Major Capsid Protein (MCP): protein which self-assembles to form the icosahedral protein lattice called the procapsid.
Portal: forms a ring-shaped dodecamer through which the DNA is thought to enter into the procapsid. The portal dodecamer provides the docking point for an ATPase complex called terminase.
Terminase (TermL): consists in a heterodimer (a catalytic component with ATPase and endonuclease activities and a DNA-recognition component that are also called the large and small subunits respectively). It forms the packaging motor that translocates the viral dsDNA to the procapsid interior through the central portal channel.
Adaptor (Ad): is a head-completion protein that belongs to the connector and participates to the portal channel closure. The adaptor protein is directly bound to the portal dodecamer.
Head-closure (Hc): is a head-completion protein that belongs to the connector and participates to the portal channel closure. The head-closure protein is directly bound to the adaptor protein and provides the docking point for tail attachment.
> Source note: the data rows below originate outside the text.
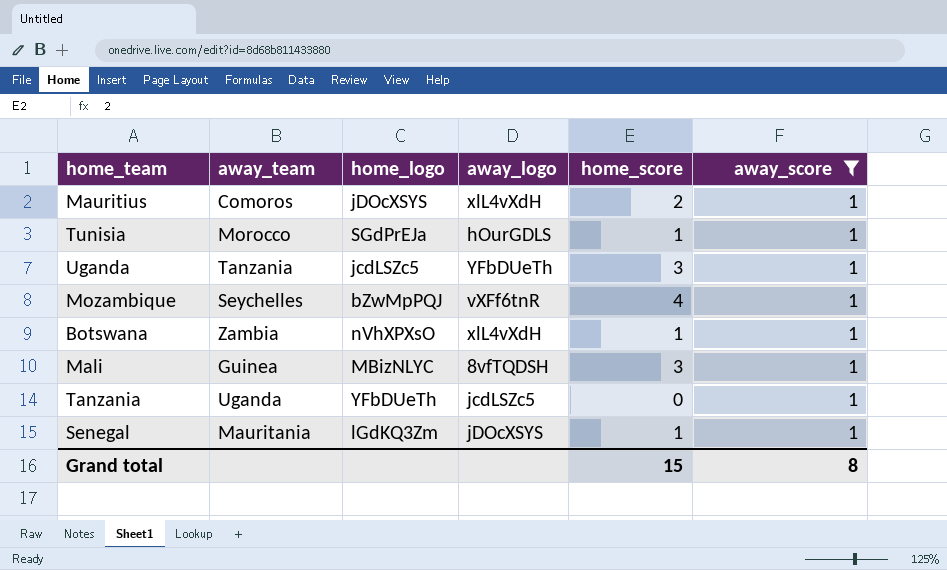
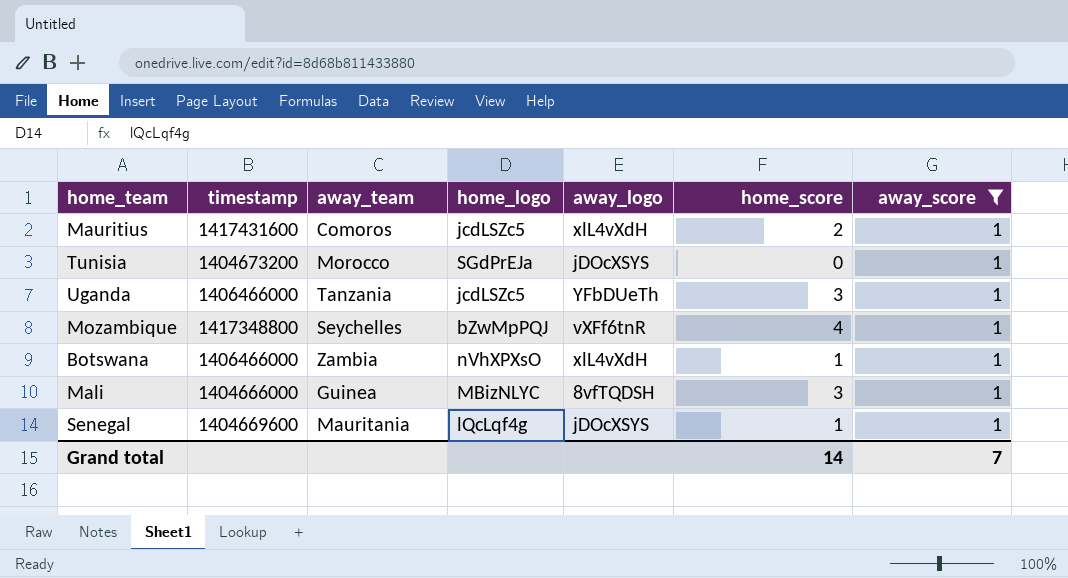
column timestamp | position: none -> 2
row Tanzania: Uganda | YFbDUeTh | jcdLSZc5 | 0 | 1 -> none
Mauritius | home_logo: jDOcXSYS -> jcdLSZc5
Tunisia | away_logo: hOurGDLS -> jDOcXSYS
Tunisia | home_score: 1 -> 0
Senegal | home_logo: lGdKQ3Zm -> lQcLqf4g
Grand total | home_score: 15 -> 14
Grand total | away_score: 8 -> 7

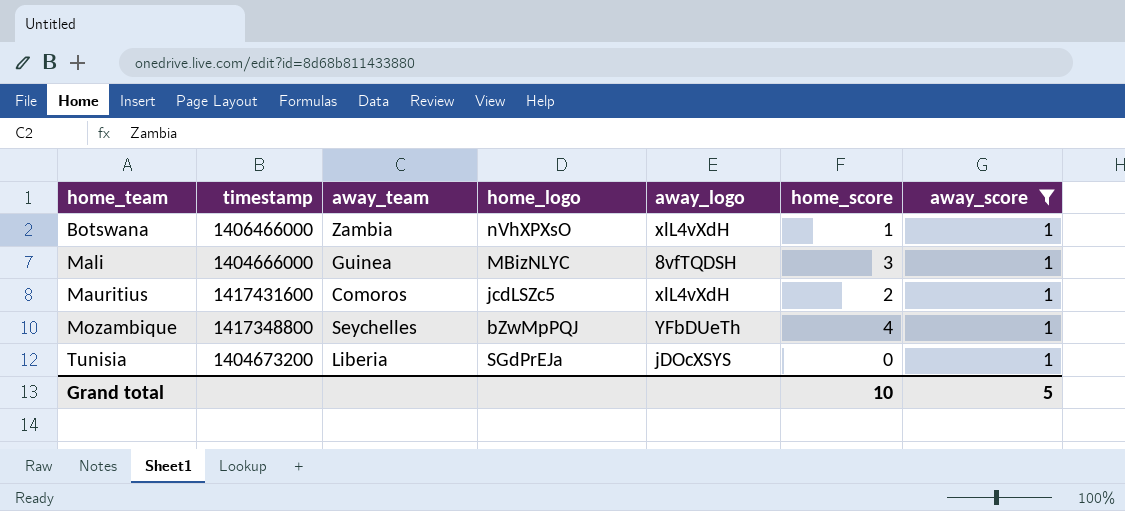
row order: none -> home_team ascending
row Uganda: 1406466000 | Tanzania | jcdLSZc5 | YFbDUeTh | 3 | 1 -> none
row Senegal: 1404669600 | Mauritania | lQcLqf4g | jDOcXSYS | 1 | 1 -> none
Mozambique | away_logo: vXFf6tnR -> YFbDUeTh
Tunisia | away_team: Morocco -> Liberia
Grand total | home_score: 14 -> 10
Grand total | away_score: 7 -> 5

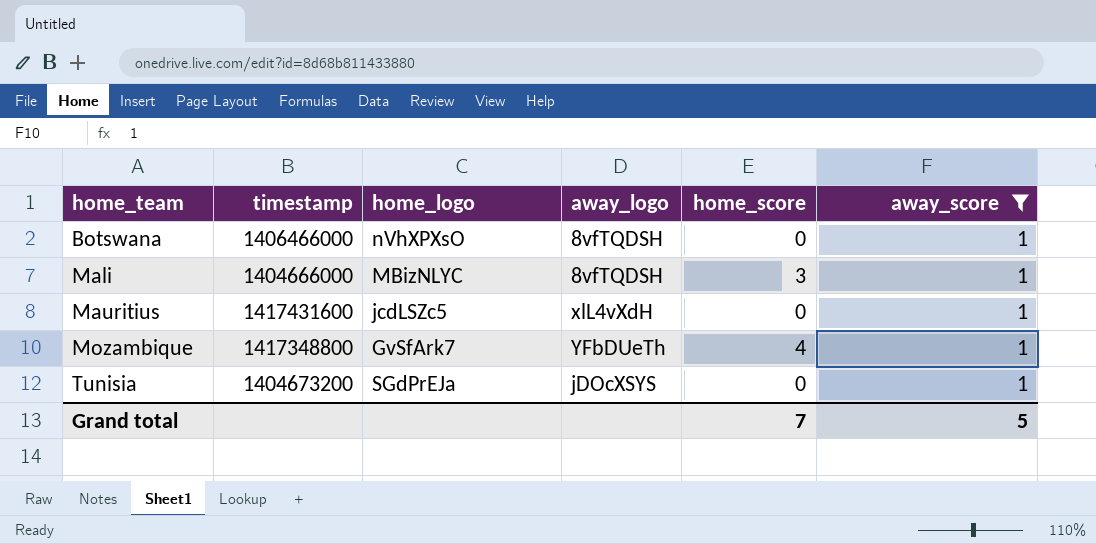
column away_team | position: 3 -> none
Botswana | away_logo: xlL4vXdH -> 8vfTQDSH
Botswana | home_score: 1 -> 0
Mauritius | home_score: 2 -> 0
Mozambique | home_logo: bZwMpPQJ -> GvSfArk7
Grand total | home_score: 10 -> 7

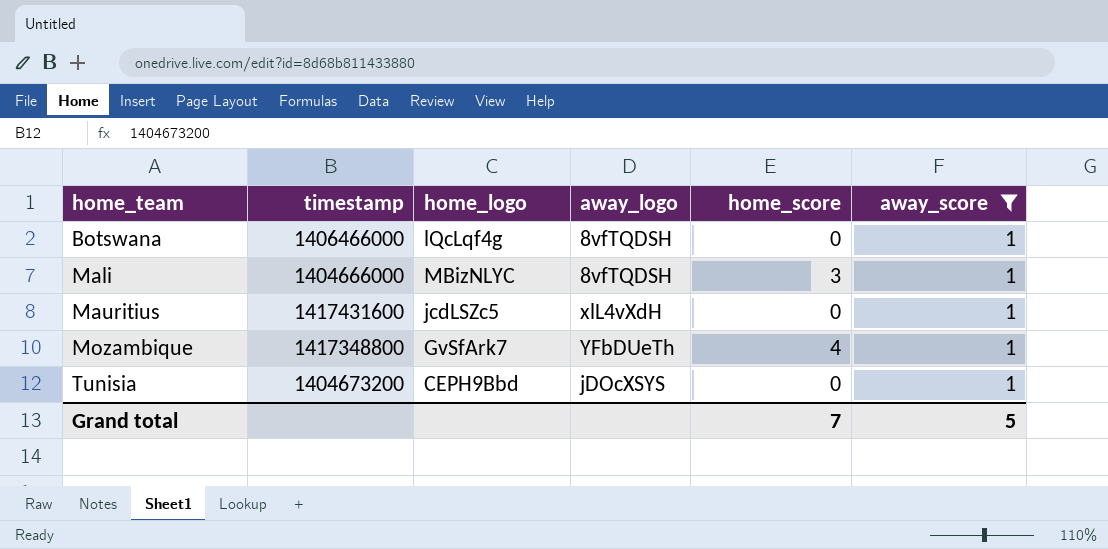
Botswana | home_logo: nVhXPXsO -> lQcLqf4g
Tunisia | home_logo: SGdPrEJa -> CEPH9Bbd

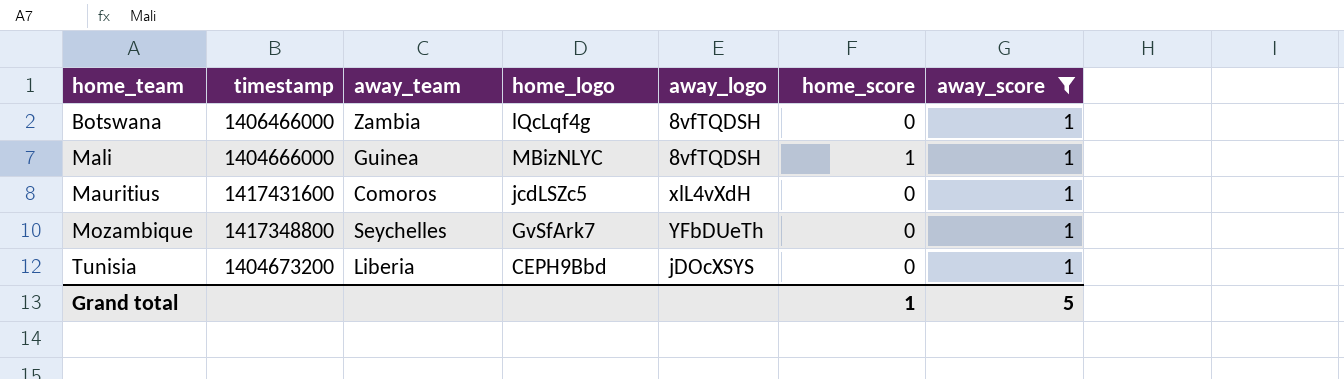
column away_team | position: none -> 3
Mali | home_score: 3 -> 1
Mozambique | home_score: 4 -> 0
Grand total | home_score: 7 -> 1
Tail completion (Tc): belongs to long tails and provides the docking interface between the siphophages and myophages pre-assembled long tails and the connector.
Major Tail Protein (MTP): forms the phage's tail tube.
Sheath (only in Myophages): component of the contractile tail that surrounds the central tail tube protein. Upon infection, the sheath protein contracts enabling the tail tube protein to penetrate the cell membrane and then to inject the genetic material into the host.